Stability AI and ethics of genAI for music
Summary of Stability AI as an uncertified company working on generative AI for music. Includes some Harmonai and Stable Audio info, key features, and a few insights on ethics of genAI for music.
Our PART 3 article provides the big-picture view of 85 companies offering AI-based tools or platforms in this musical melody space. This summary covers Stability AI (which includes Stable Audio and Harmonai). This profile page is meant to provide insights into why the company was significant enough in mid-2024 to review, even though it wasn’t chosen for deeper dives.
Description from Harmonai site: “A Stability AI Lab releasing open-source generative audio tools to make music production more accessible and fun for everyone”

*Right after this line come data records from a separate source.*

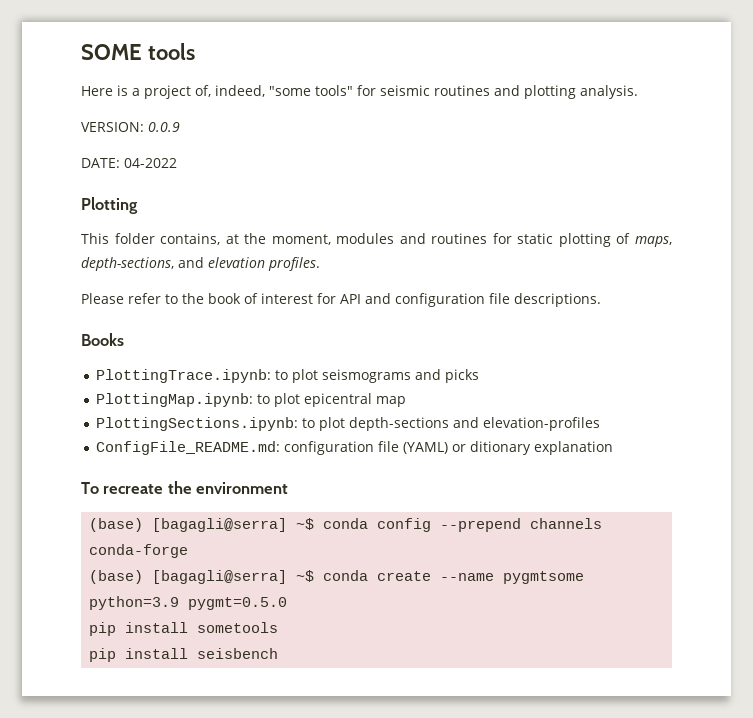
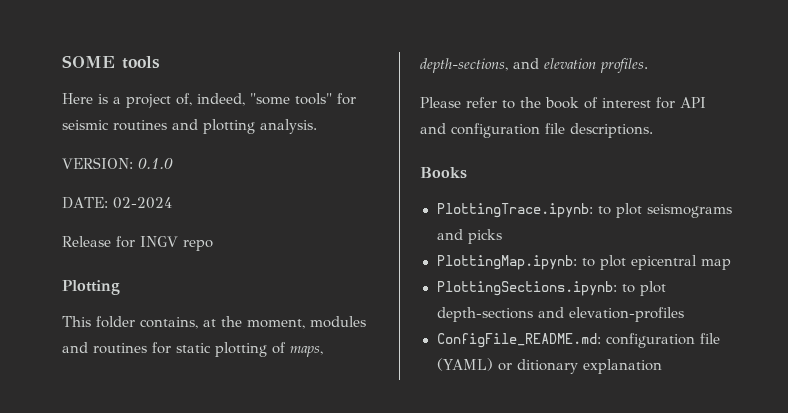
- VERSION: 0.0.9
+ VERSION: 0.1.0
- DATE: 04-2022
+ DATE: 02-2024
+ Release for INGV repo
- To recreate the environment
- (base) [bagagli@serra] ~$ conda config --prepend channels conda-forge
- (base) [bagagli@serra] ~$ conda create --name pygmtsome python=3.9 pygmt=0.5.0
- pip install sometools
- pip install seisbench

Descriptions from Stable Audio site:
“Stable Audio 2.0 builds upon Stable Audio 1.0, redefining AI music creation by offering high-quality tracks up to three minutes long with its innovative audio-to-audio generation. Users can now upload audio samples and, using natural language prompts, transform these samples into a wide array of sounds.”
“Stable Audio Open is an open-source model optimized for generating short audio samples, sound effects, and production elements using text prompts. Ideal for creating drum beats, instrument riffs, ambient sounds, foley recordings, and other audio samples, the model was trained on data from Freesound and the Free Music Archive, respecting creator rights.”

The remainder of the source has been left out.